### [What you are asked to do]
Before printing, remove every picture; then print the lines below exactly, from the first line through the line containing "- This establishes".
Records for the exercise Start Marker
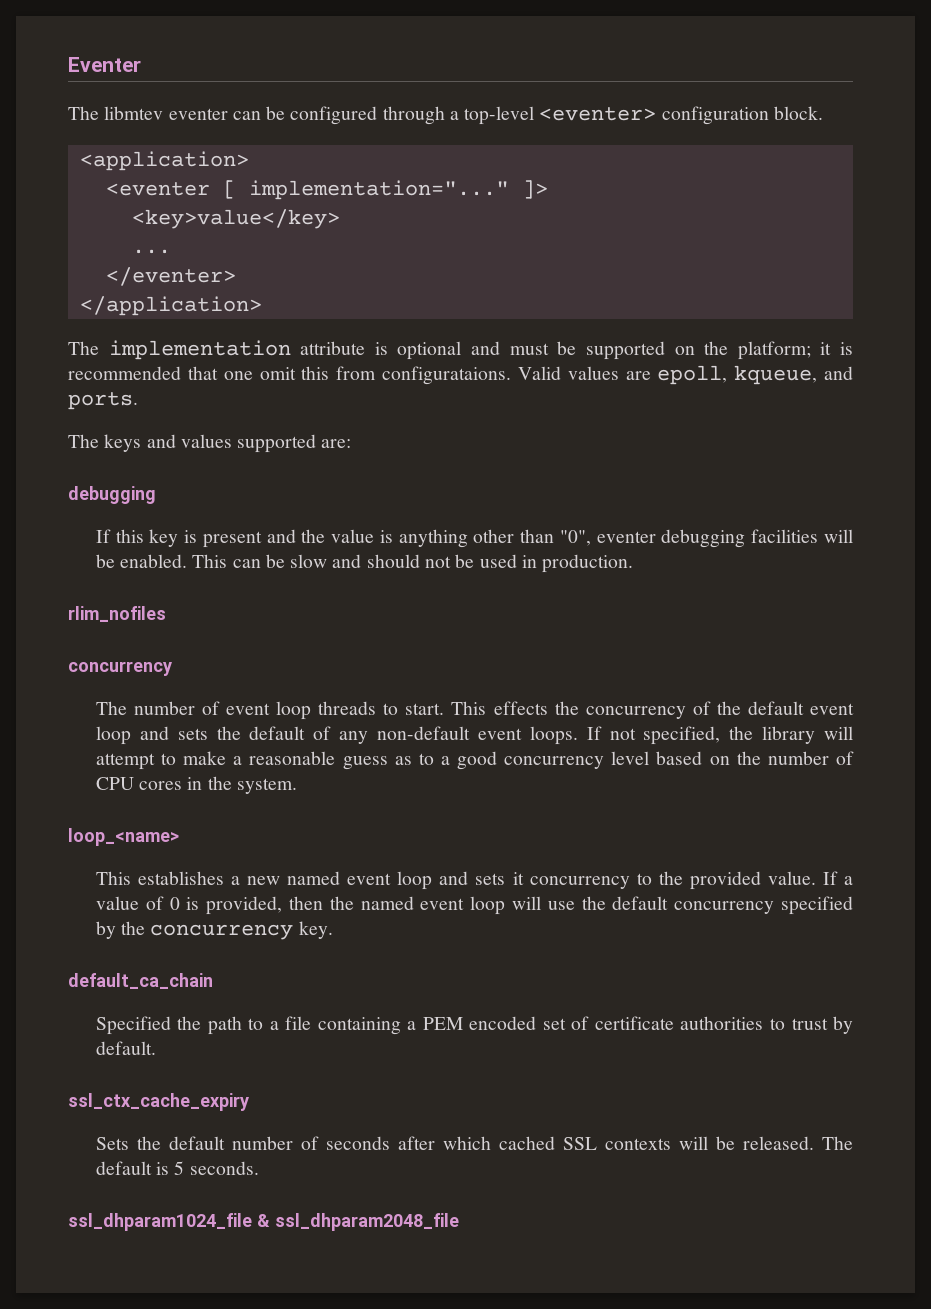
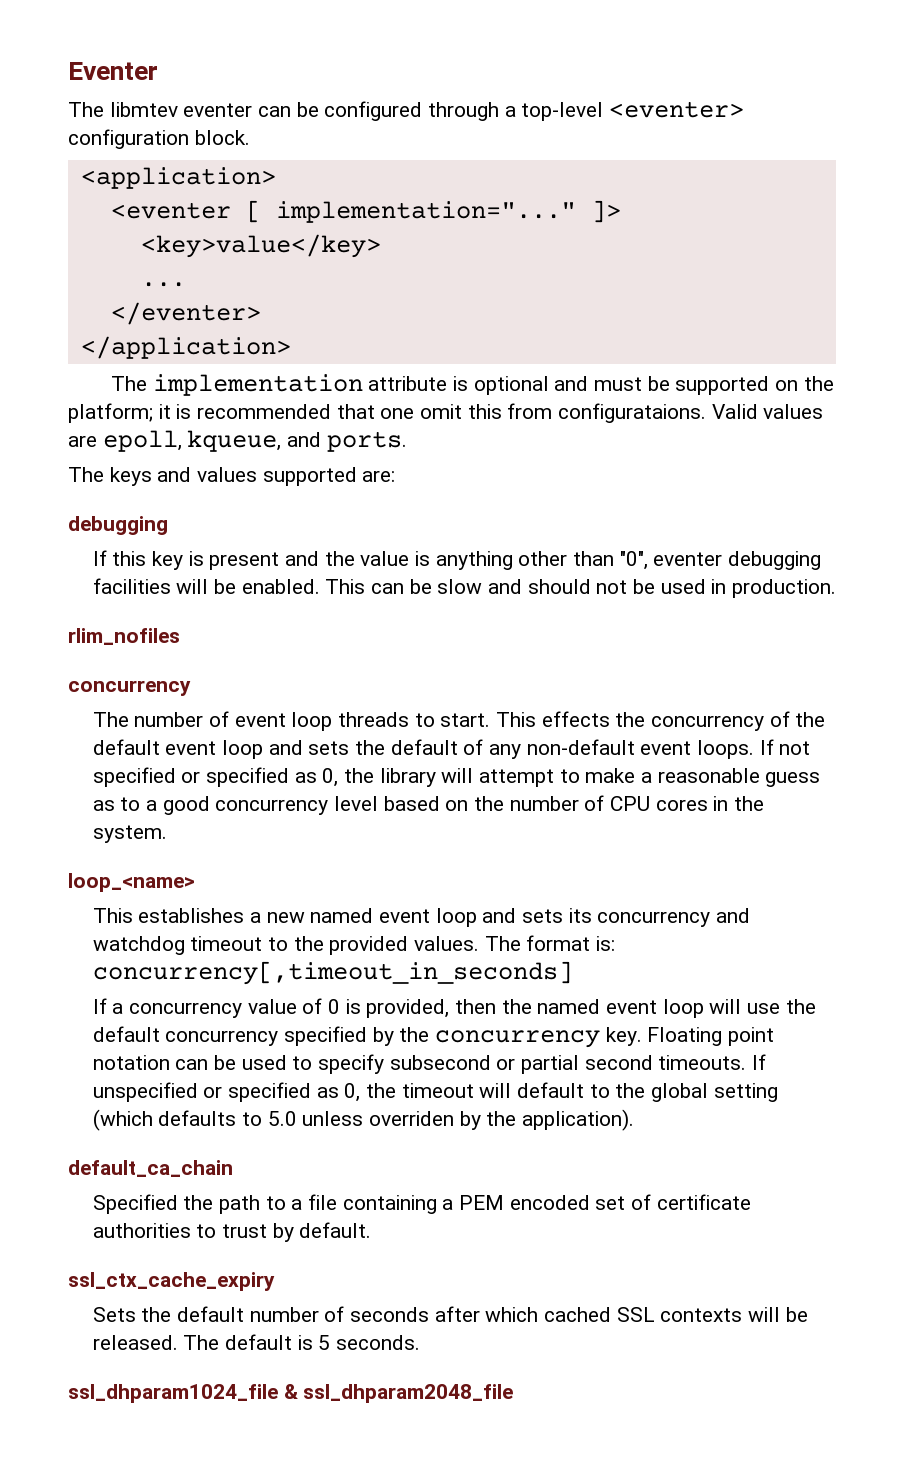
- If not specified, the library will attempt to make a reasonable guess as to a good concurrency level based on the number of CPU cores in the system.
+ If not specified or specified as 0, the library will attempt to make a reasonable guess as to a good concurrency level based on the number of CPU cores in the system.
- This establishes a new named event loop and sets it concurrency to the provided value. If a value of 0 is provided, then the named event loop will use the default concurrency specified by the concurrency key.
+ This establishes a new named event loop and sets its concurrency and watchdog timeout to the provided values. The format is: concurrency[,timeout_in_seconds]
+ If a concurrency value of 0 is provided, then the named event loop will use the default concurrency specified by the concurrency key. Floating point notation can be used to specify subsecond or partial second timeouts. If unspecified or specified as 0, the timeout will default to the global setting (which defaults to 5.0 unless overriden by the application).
Records for the exercise End Marker
### [Result]
- If not specified, the library will attempt to make a reasonable guess as to a good concurrency level based on the number of CPU cores in the system.
+ If not specified or specified as 0, the library will attempt to make a reasonable guess as to a good concurrency level based on the number of CPU cores in the system.
- This establishes a new named event loop and sets it concurrency to the provided value. If a value of 0 is provided, then the named event loop will use the default concurrency specified by the concurrency key.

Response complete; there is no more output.